_What is required_. For the data that follows, return each line unchanged and drop the pictures.

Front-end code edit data

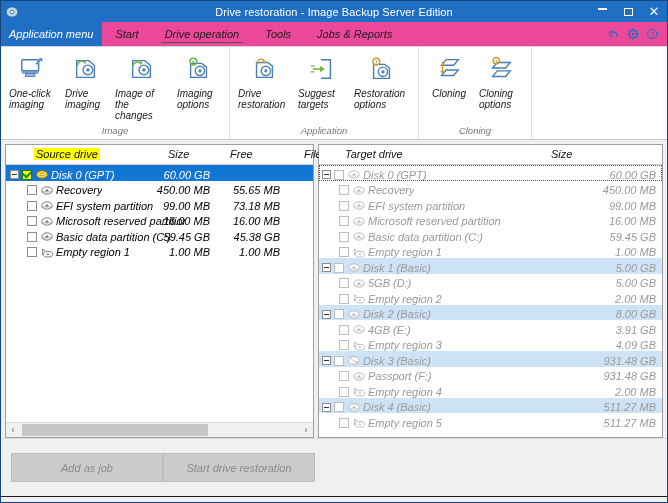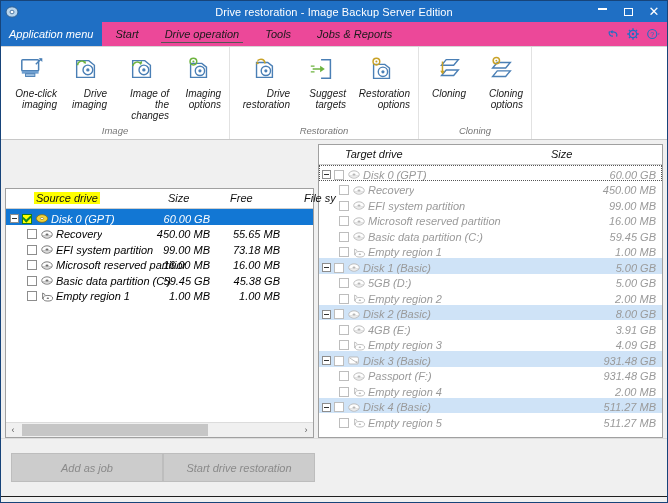"One-click imaging" .rcmd .lbl { text-align: right -> left }
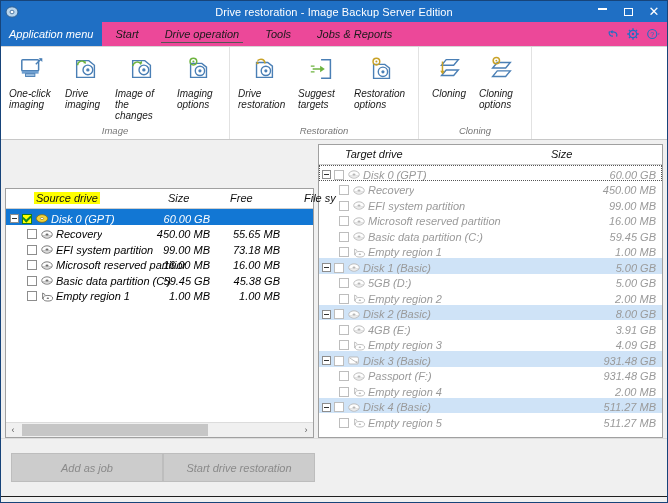"Restoration" div.glabel { text: Restoration -> Application }
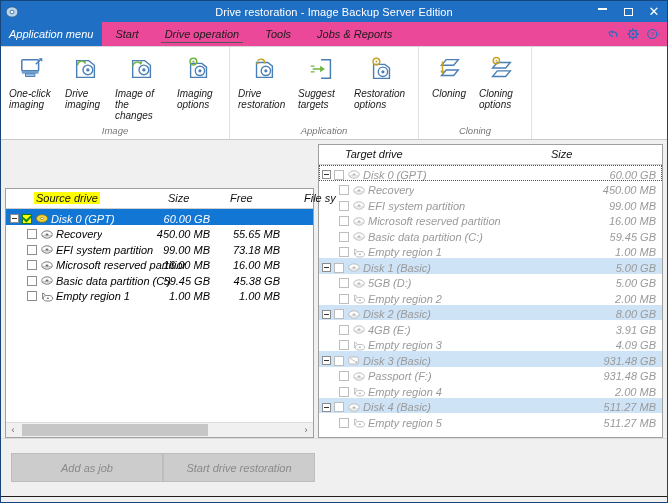"Source drive" .panel.left { margin-top: 44px -> none }
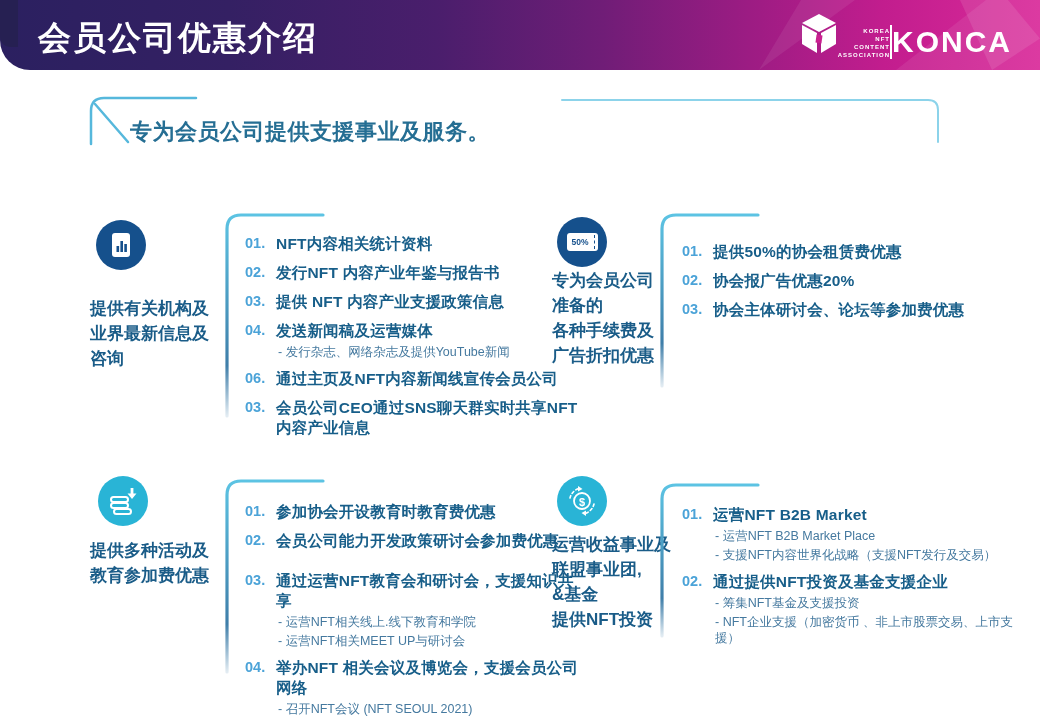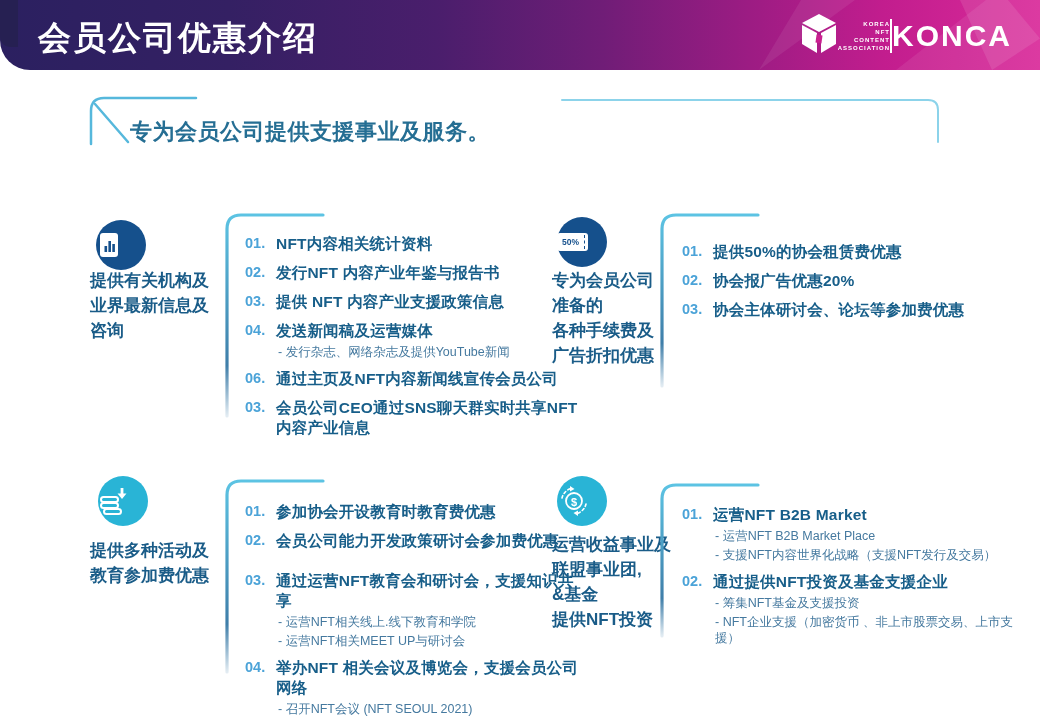"KONCA" .logo-wrap { align-items: center -> flex-end }
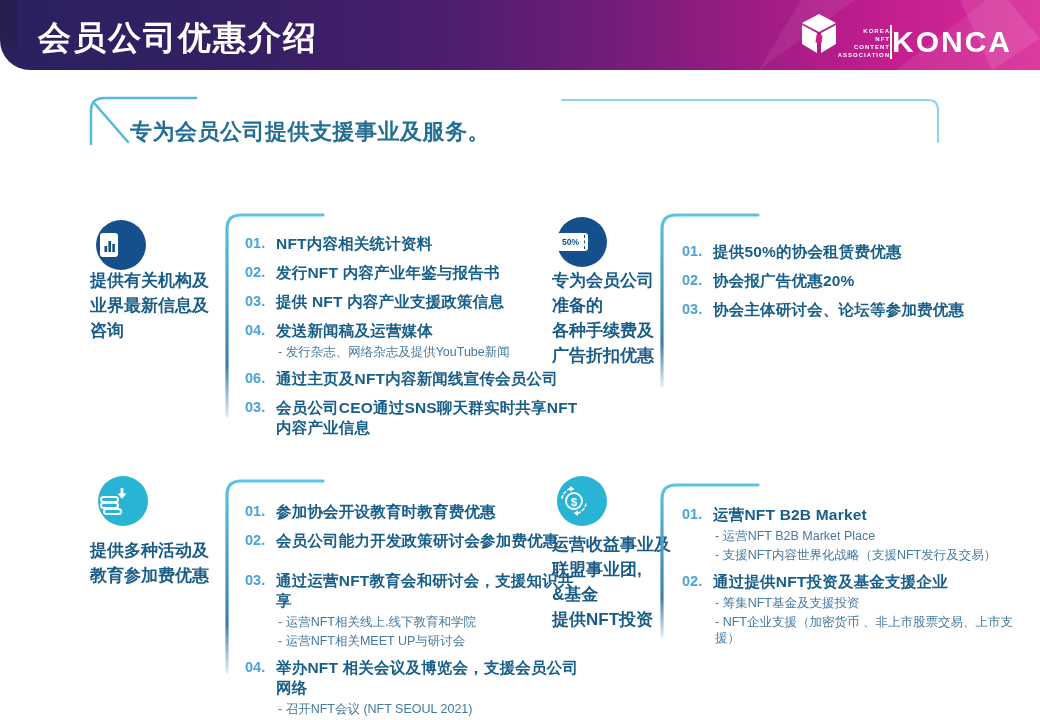"50%" .icon-circle { justify-content: none -> center }
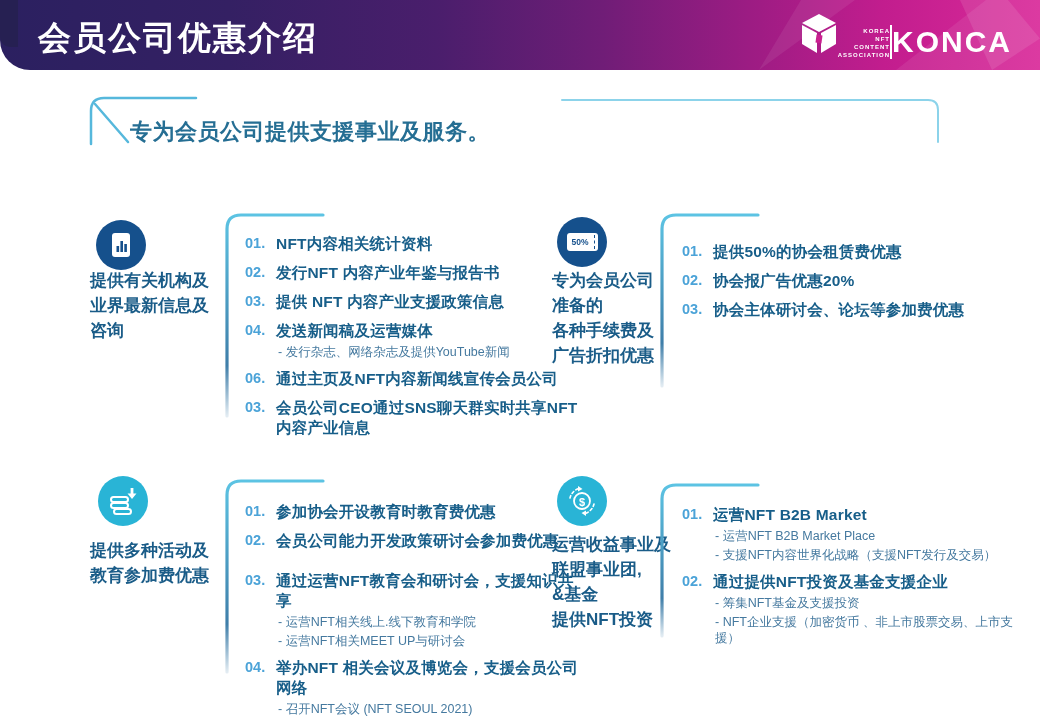"提供有关机构及" div.side-label { top: 268px -> 296px }
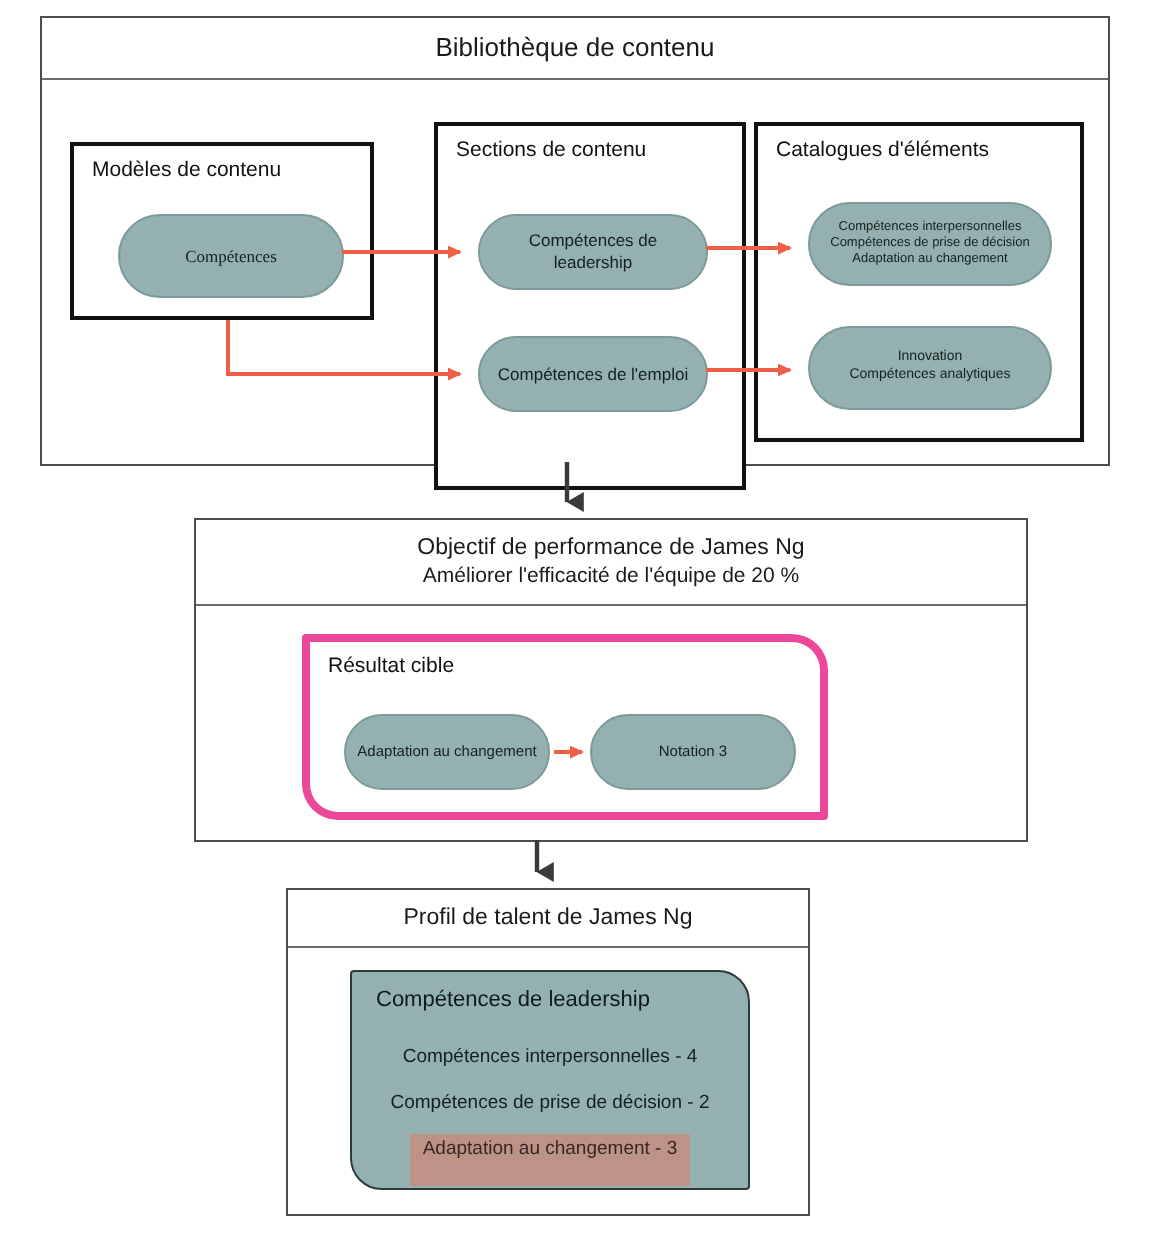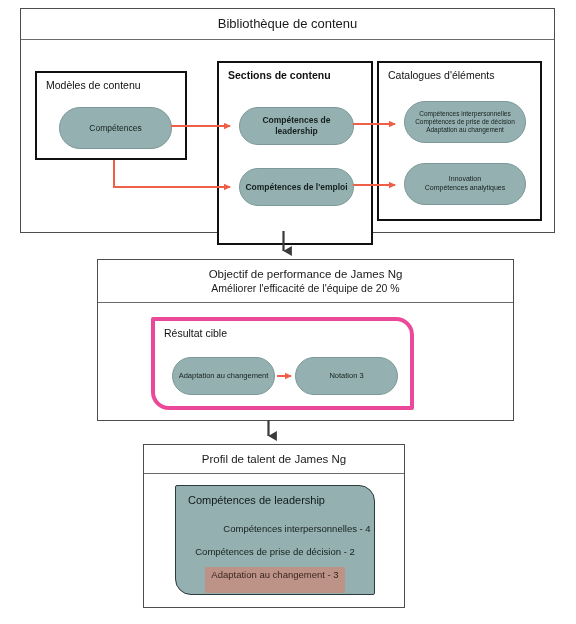"Sections de contenu" div.abs { font-weight: bold -> none }
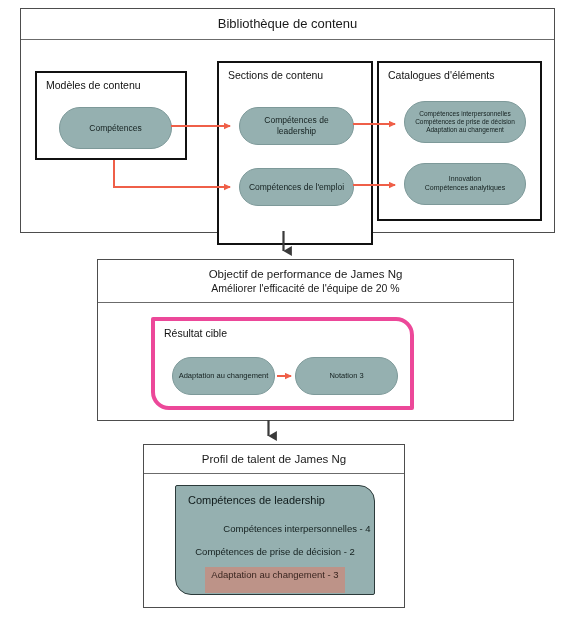"Compétences" div.abs { font-family: none -> Liberation Serif, serif }
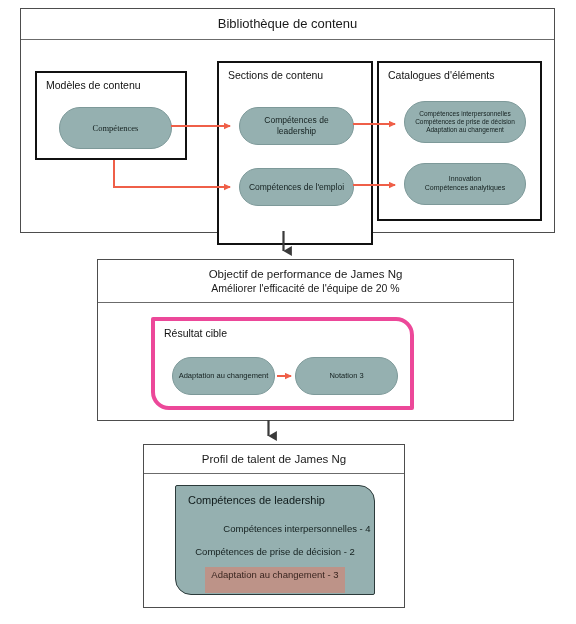"Compétences interpersonnelles - 4" div.talent-row { padding-left: 22px -> none }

_Task result_.
"One-click imaging" .rcmd .lbl { text-align: right -> left }
"Restoration" div.glabel { text: Restoration -> Application }
"Source drive" .panel.left { margin-top: 44px -> none }
"KONCA" .logo-wrap { align-items: center -> flex-end }
"50%" .icon-circle { justify-content: none -> center }
"提供有关机构及" div.side-label { top: 268px -> 296px }
"Sections de contenu" div.abs { font-weight: bold -> none }
"Compétences" div.abs { font-family: none -> Liberation Serif, serif }
"Compétences interpersonnelles - 4" div.talent-row { padding-left: 22px -> none }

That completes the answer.